PROBLEM -> Collect the lines of the entries where "Spring" shows up.

────

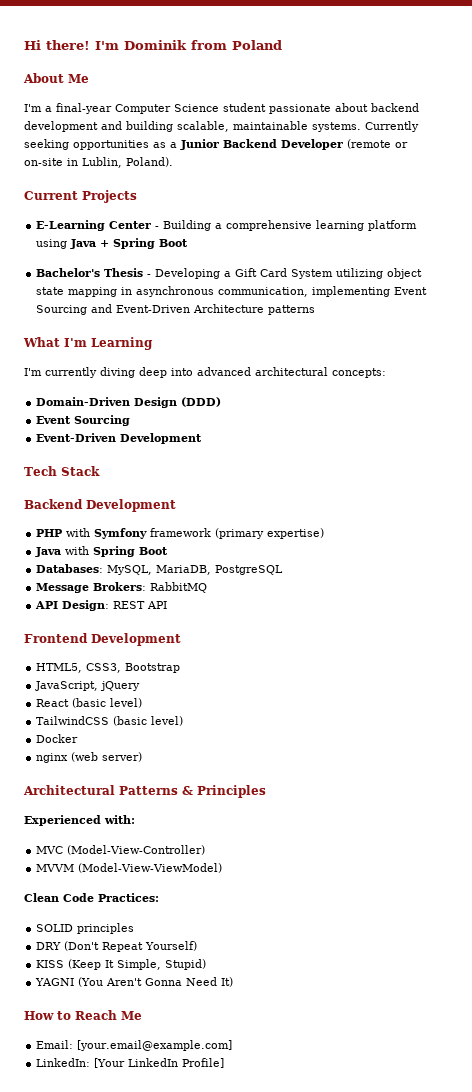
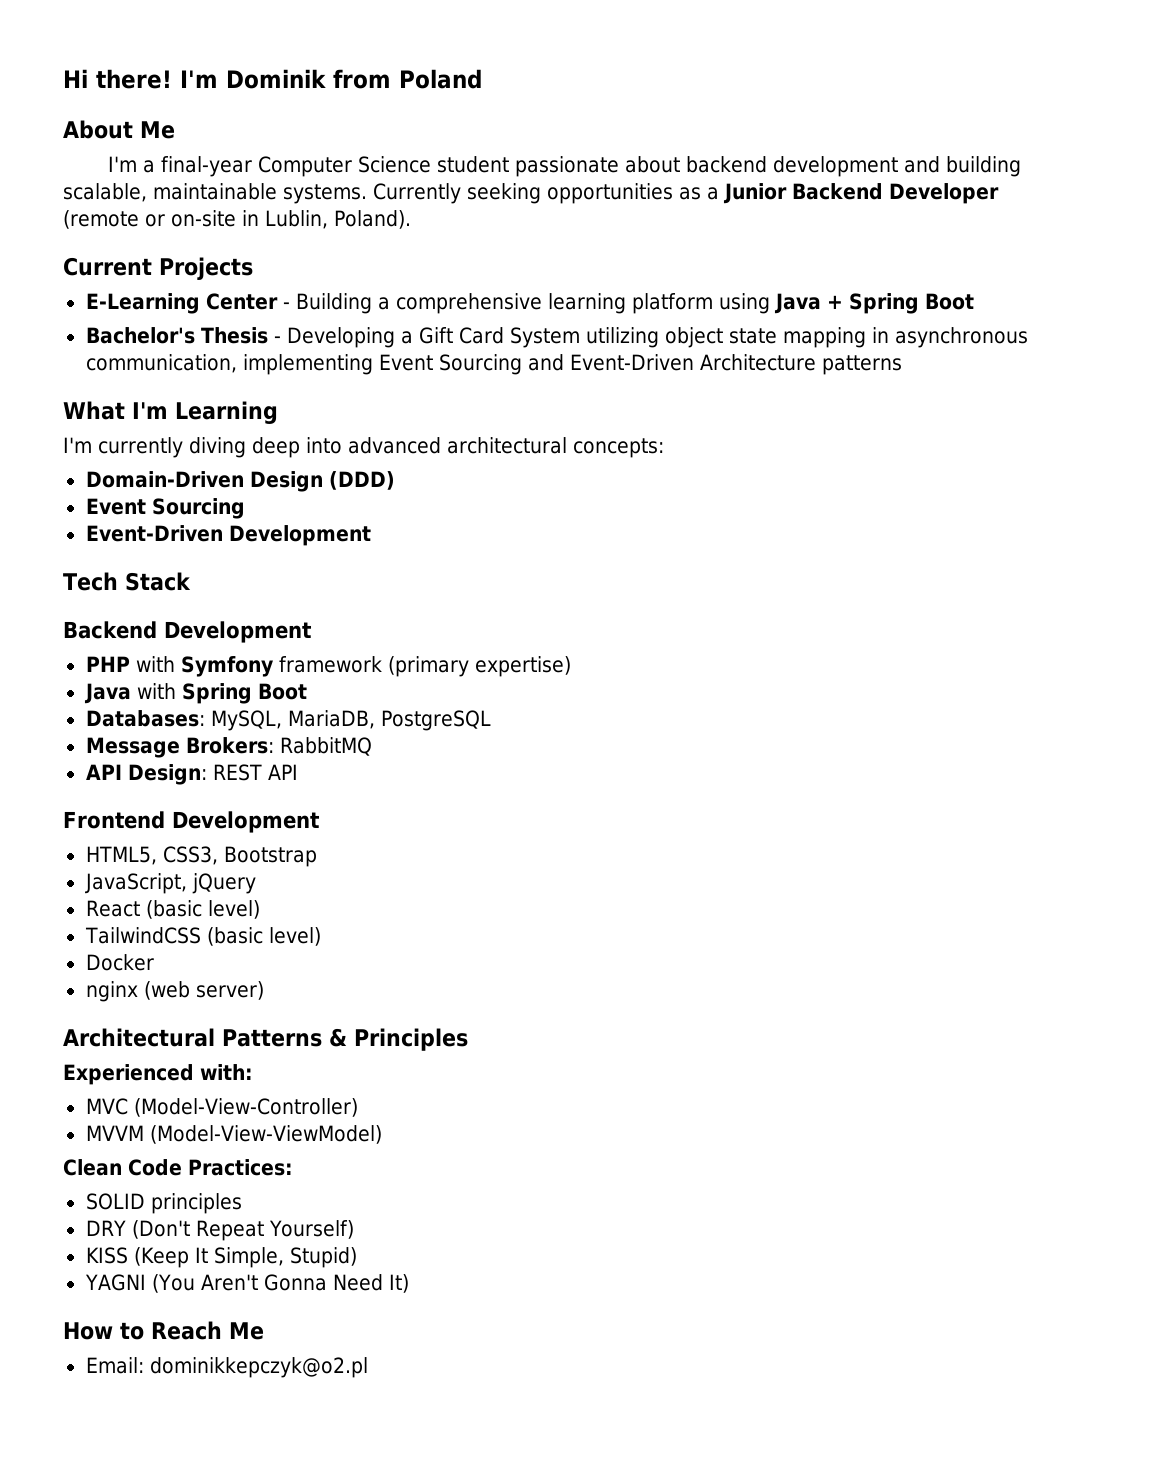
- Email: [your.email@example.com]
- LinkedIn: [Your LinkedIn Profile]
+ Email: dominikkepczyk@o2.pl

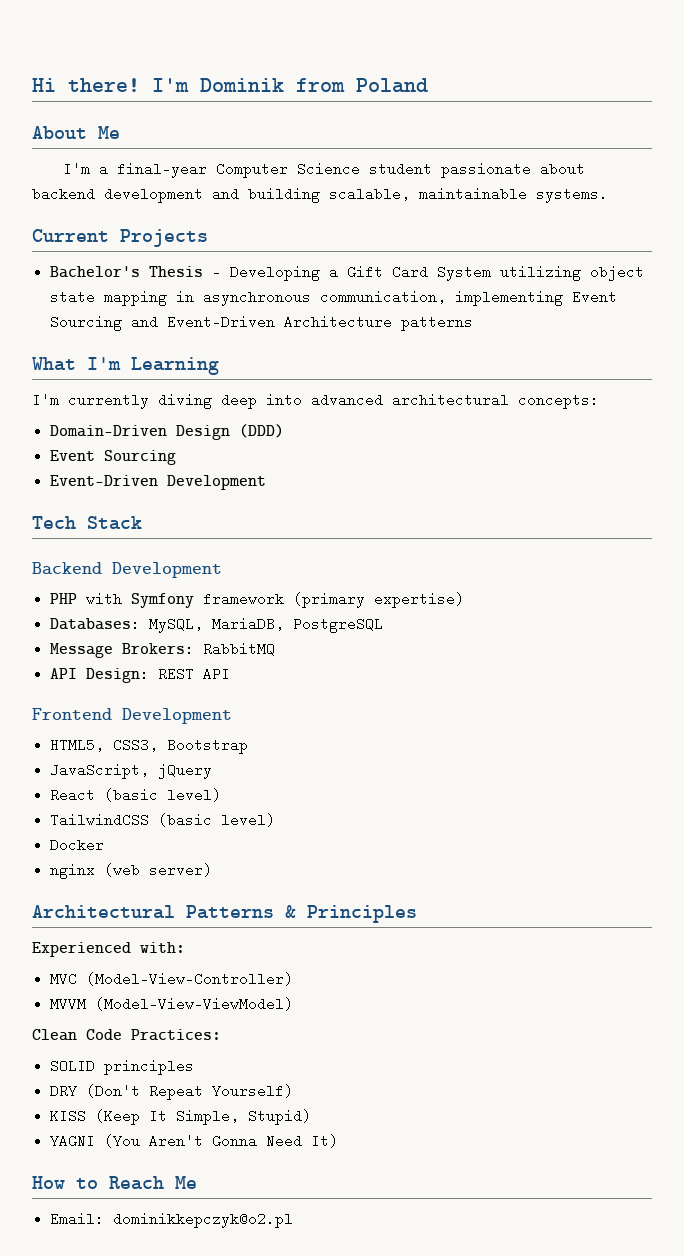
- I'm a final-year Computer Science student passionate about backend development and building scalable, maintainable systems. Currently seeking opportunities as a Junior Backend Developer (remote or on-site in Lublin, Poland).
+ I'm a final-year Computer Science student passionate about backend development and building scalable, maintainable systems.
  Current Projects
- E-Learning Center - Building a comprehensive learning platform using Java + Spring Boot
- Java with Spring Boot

────

OUTPUT BELOW ->
- E-Learning Center - Building a comprehensive learning platform using Java + Spring Boot
- Java with Spring Boot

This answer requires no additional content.